While the At-Home Revolution has touched every aspect of our lives, it started thanks to a de-emphasis on social gatherings and the emphasis on in-home activities. In general, this has meant an exodus from cities and a flight to the suburbs.

There, people can buy bigger homes with larger backyards to relax in, spacious personal offices to work in, and spare rooms to build home gyms in. Today however, the story has been so played out, pitching a stock idea on it would be bordering on trite. 

Throughout the investing universe, just about every stock that was going to be impacted by this trend has already moved massively. We do believe that many could run even farther, as a number of the names on our flagship Conviction Long List were added on the At-Home Revolution theme, and still remain there.

The homeward shift isn’t over. Everything our analyst team is seeing points to it being a lasting shift in how people conceptualize their homes within the context of their lives. 

But for At-Home Revolution companies to still be mispriced enough for us to recommend opening a new position, there also need to be other factors and catalysts at play. That’s because most of the pandemic-special tailwinds have already been priced-in.

That is why AvalonBay Communities (AVB) has caught our attention. 

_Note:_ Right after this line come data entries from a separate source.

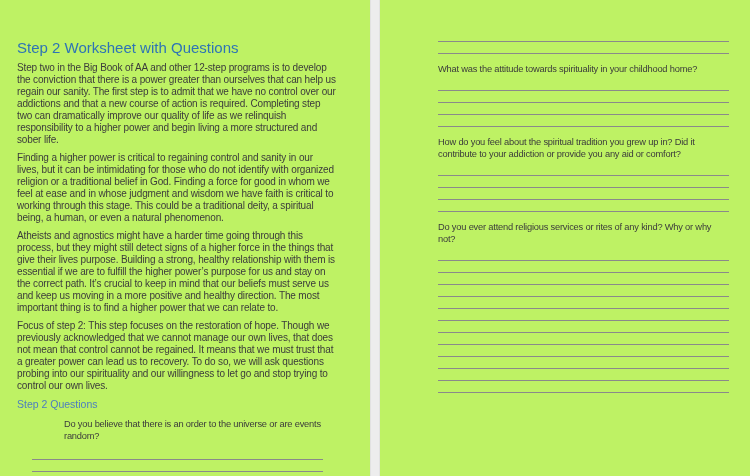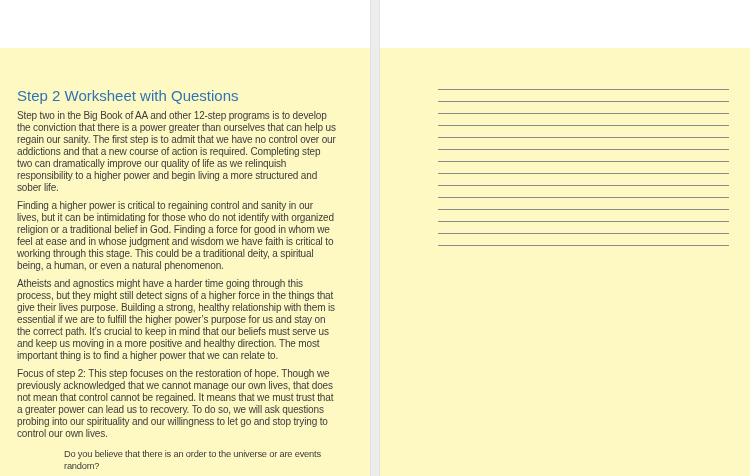--- a/index.html
+++ b/index.html
@@ -8,7 +8,7 @@
     font-family:"Liberation Sans",sans-serif;color:#3b3b3b;
     display:flex;flex-direction:row;
   }
-  .page{box-sizing:border-box;background:#fef9c3;flex:0 0 auto;margin-top:48px;}
+  .page{box-sizing:border-box;background:#bef264;flex:0 0 auto;}
   .page-left{width:370px;padding:38px 33px 0 17px;}
   .page-gap{
     flex:0 0 auto;width:10px;box-sizing:border-box;background:#ededed;

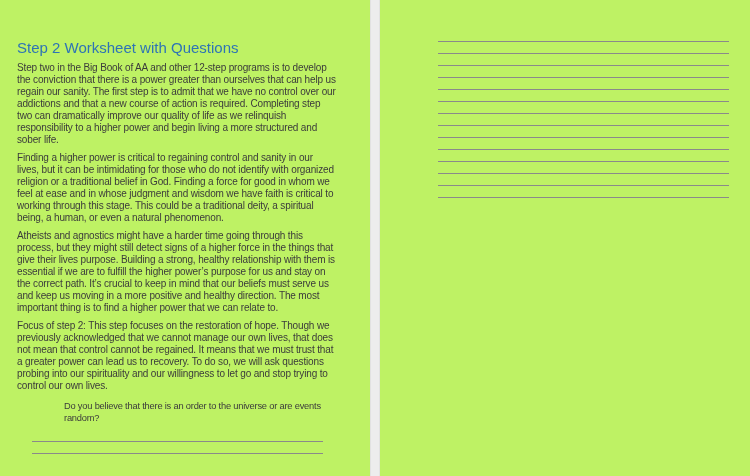--- a/index.html
+++ b/index.html
@@ -67,6 +67,15 @@
       </div>
   </div>
 
+  <div class="qa-block">
+    <div class="question">What was the attitude towards spirituality in your childhood home?</div>
+    <div class="answers">
+        <div class="ans-line"></div>
+        <div class="ans-line"></div>
+        <div class="ans-line"></div>
+        <div class="ans-line"></div>
+      </div>
+  </div>
 
 
   <div class="qa-block">

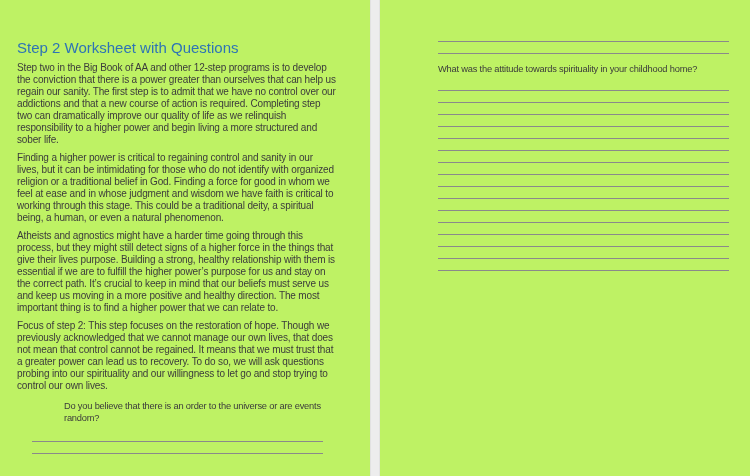--- a/index.html
+++ b/index.html
@@ -77,6 +77,15 @@
       </div>
   </div>
 
+  <div class="qa-block">
+    <div class="question">How do you feel about the spiritual tradition you grew up in? Did it contribute to your addiction or provide you any aid or comfort?</div>
+    <div class="answers">
+        <div class="ans-line"></div>
+        <div class="ans-line"></div>
+        <div class="ans-line"></div>
+        <div class="ans-line"></div>
+      </div>
+  </div>
 
   <div class="qa-block">
     <div class="answers">

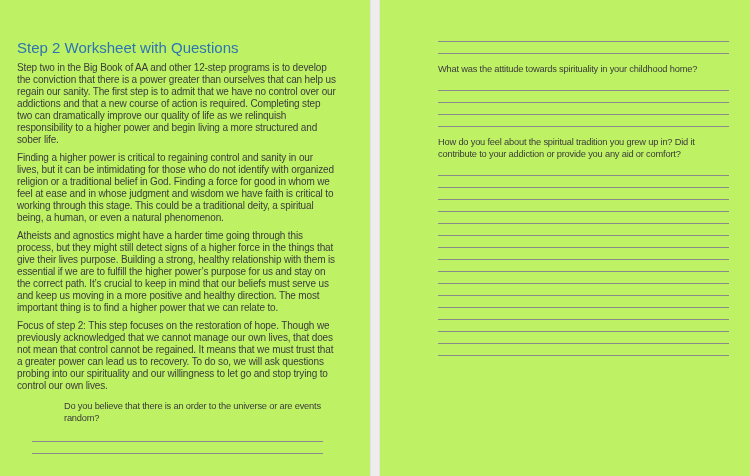--- a/index.html
+++ b/index.html
@@ -88,6 +88,7 @@
   </div>
 
   <div class="qa-block">
+    <div class="question">Do you ever attend religious services or rites of any kind? Why or why not?</div>
     <div class="answers">
         <div class="ans-line"></div>
         <div class="ans-line"></div>

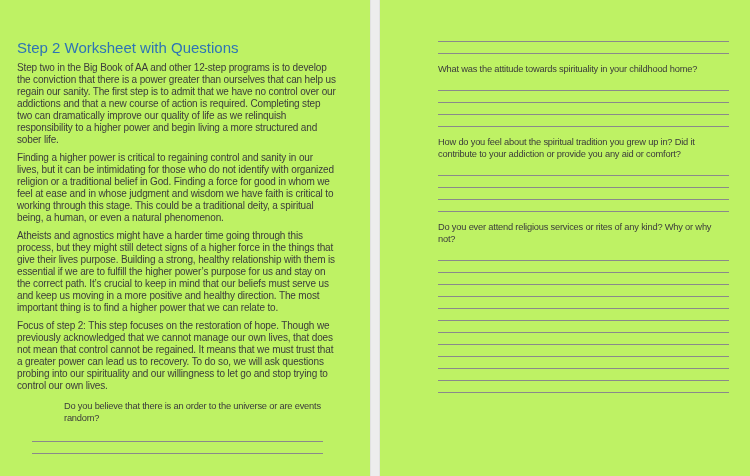--- a/index.html
+++ b/index.html
@@ -49,6 +49,7 @@
   <p class="body-par">Atheists and agnostics might have a harder time going through this process, but they might still detect signs of a higher force in the things that give their lives purpose. Building a strong, healthy relationship with them is essential if we are to fulfill the higher power’s purpose for us and stay on the correct path. It’s crucial to keep in mind that our beliefs must serve us and keep us moving in a more positive and healthy direction. The most important thing is to find a higher power that we can relate to.</p>
   <p class="body-par"><span class="lead">Focus of step 2:</span><span> This step focuses on the restoration of hope. Though we previously acknowledged that we cannot manage our own lives, that does not mean that control cannot be regained. It means that we must trust that a greater power can lead us to recovery. To do so, we will ask questions probing into our spirituality and our willingness to let go and stop trying to control our own lives.</span></p>
 
+  <h2 class="sub-heading">Step 2 Questions</h2>
 
   <div class="question question-left">Do you believe that there is an order to the universe or are events random?</div>
   <div class="answers answers-left">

Avalon is a real estate investment trust (“REIT”) specializing in apartment buildings located in major American cities. The company boasts the efficacy of its internal research team which helps it identify markets poised for growth. 

The buildings it buys then get rebranded as “Avalon communities,” and sold to upmarket renters.

Apartment buildings and city-focused REITs were hit particularly hard during the pandemic. But as you can see below, Avalon’s stock has now returned to pre-pandemic levels. This is particularly puzzling given the waves of lease non-renewals, many of which lagged the pandemic significantly due to their annual renewal schedule.

It appears that the market is betting that AvalonBay owns such high-quality buildings, and has such sticky tenants, that the pandemic pressures should be of no concern.

Uniform Accounting metrics show a different story. In reality, return on assets fell significantly from 4.5% in 2018 back to its previous all-time low, 3.3%, in 2020. While management touts their 96% occupancy rate, buildings have been giving large concessions to incentivize renters to move in, putting pressure on the top and bottom line. 

Analysts are forecasting ROA to rebound in 2021 to all-time highs, a scenario that seems dubious. Then, analysts are projecting a fall back to 2020 profitability levels for 2022.  

The current stock price implies a certain level of future productivity and growth than investors are pricing in. Rather than just saying a stock “looks too high” or “looks too low,” the above framework quantifies the future performance expected at today’s valuation for any stock we cover.

We call this framework the “Embedded Expectations Analysis,” and it is bedrock to our stock picking pipeline.  

As the above chart highlighted, Embedded Expectations Analysis for Avalon Bay shows that for the company to be worth its current stock price, it needs its ROA to effectively double from its all-time-highs over the next five years, accompanied by a 7% Uniform asset growth. 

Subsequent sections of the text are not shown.